Ada ucapan yang tertahan dalam hati paman, menyoal Tirta. Serupa sebuah keraguan yang aku sendiri menyangsikan keberadaannya. Dari sinar matanya, paman kelihatan berusaha benar untuk menahan ucapannya. Dia sendiri, nampaknya juga ragu soal ucapan yang bakal dia nyatakan pada aku. Makin hari, dia juga semakin sedikit berbicara.
Setelah empat minggu semenjak pertemuan kami, aku dan Tirta dinikahkan oleh pamanku. Selain menjaga aku dan ibu setalah ayah tiada, paman merupakan pihak tertua yang berhak menikahkan aku. Paman tetap sedikit bicara.

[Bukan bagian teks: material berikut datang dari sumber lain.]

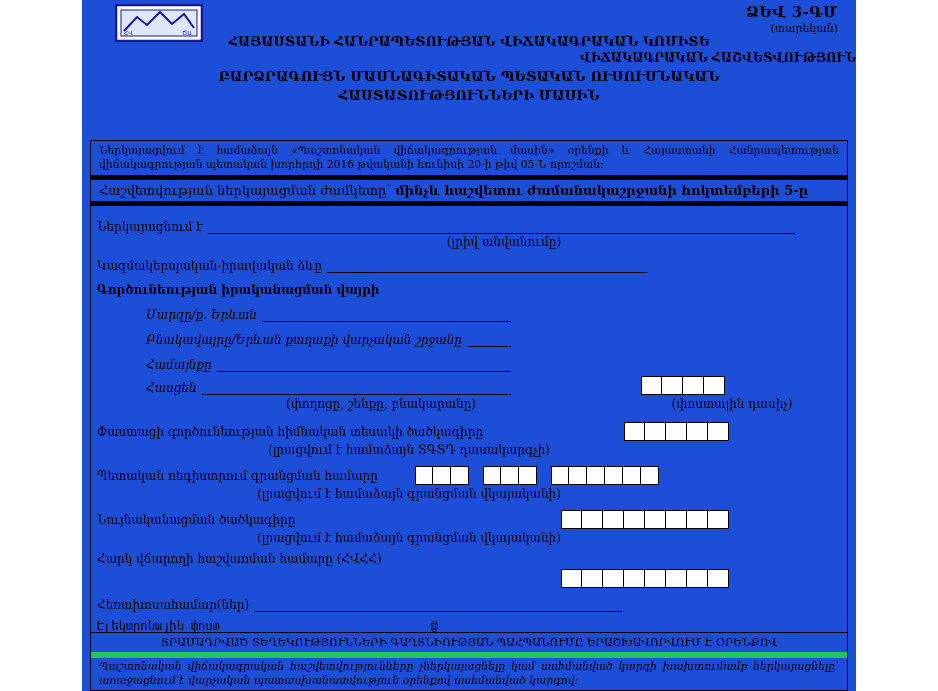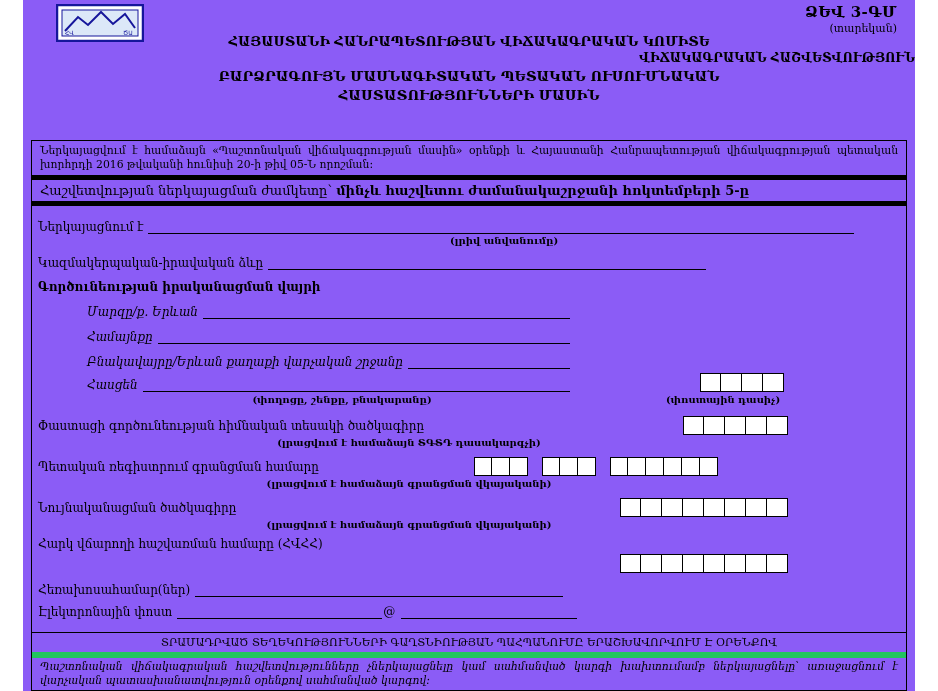"ՁԵՎ 3-ԳՄ" .page { background: #8b5cf6 -> #1d4ed8; width: 892px -> 774px }
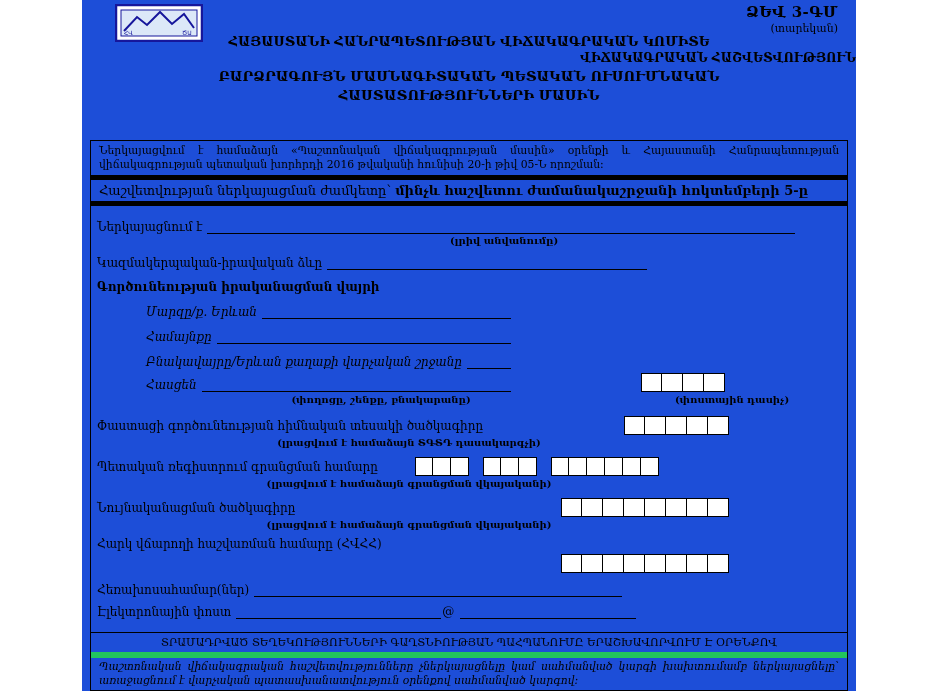"(լրիվ անվանումը)" .caption { font-size: 10px -> 12px; font-weight: bold -> none }
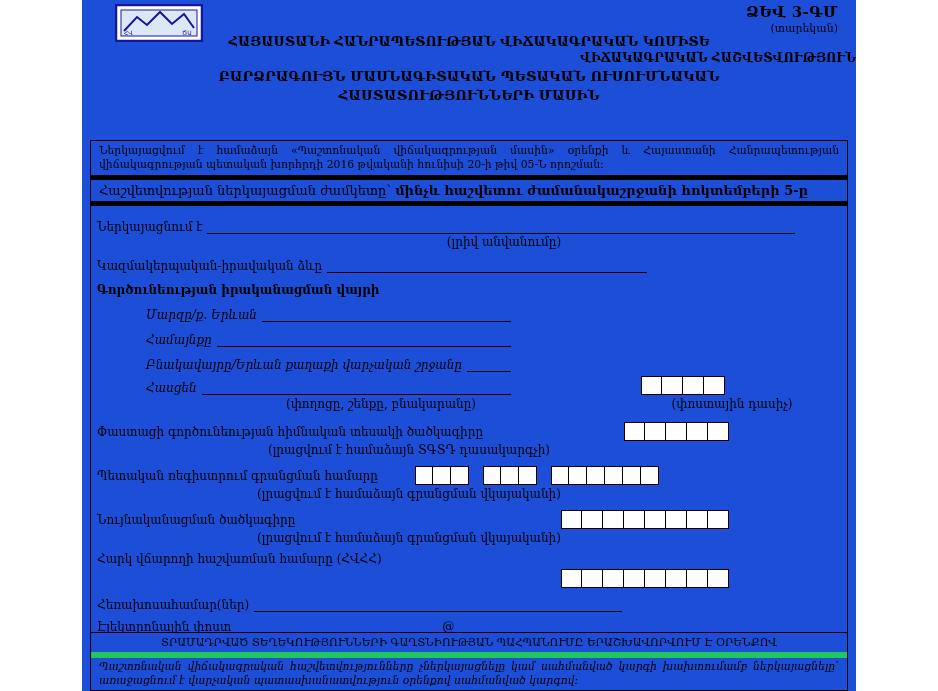"Համայնքը" div.row { order: before "Բնակավայրը/Երևան քաղաքի վարչական շրջանը" -> after "Բնակավայրը/Երևան քաղաքի վարչական շրջանը" }
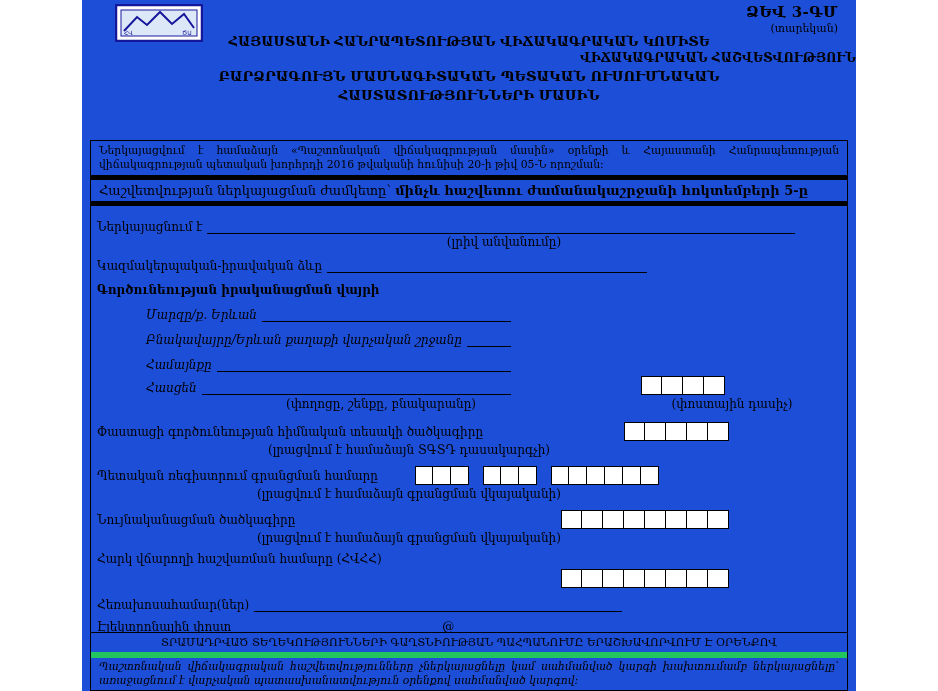"Էլեկտրոնային փոստ" .r-email { font-family: none -> Liberation Mono, monospace }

“Pamanmu hanya sedikit salah sangka, soal roman muka lelaki yang kamu pilih itu, Agni.” Jawab ibu ketika aku bertanya perihal paman yang terus saja sedikit bicara, hingga pernikahanku resmi dihelat.
Aku cuma mengangguk, dengan debaran dalam dada yang berkejaran. Roman muka Tirta? Ada apa sesungguhnya?
***
Paman menggebrak meja makan. Aku sesenggukan dalam pelukan ibu.
“Kenapa kamu tidak mengatakan semua ini dari awal, Agni?!” jerit paman.
Aku tidak menjawab dan terus saja sesenggukan di dalam pelukan ibu. Semenjak dua bulan awal dalam pernikahan kami, aku memergoki bekas lipstick pada kerah baju Tirta. Setelahnya, aku berkali-kali memergoki pesan singkatnya yang begitu mesra terhadap perempuan lain yang asing bagiku. Kedekatan Tirta dengan banyak perempuan yang selain aku, desas desunya ternyata sudah berhembus di kantor tempatnya bekerja, jauh sebelum dia berani melamar aku. Aku sudah mengajak Tirta dan beberapa perempuan yang menjalin hubungan dengannya untuk berbicara, memohon supaya segalanya segera berakhir. Tirta selalu menangis, merangkul kakiku dan bersumpah tidak akan berhubungan dengan permpuan yang selain aku. Setelahnya, aku berulang tetap menemukan bekas lipstick di kerah baju Tirta, juga pesan singkat yang sangat mesra pada perempuan yang selain aku.  Aku memohon semuanya segera berakhir, pun Tirta yang kembali menangis, merangkul kakiku dan…
            “Agni! Kamu bercerai saja!” tegas paman.
Aku mengelus perutku yang mulai membesar sambil berbisik,”Bercerai?”
Ibu memelukku makin erat, tanpa menangis.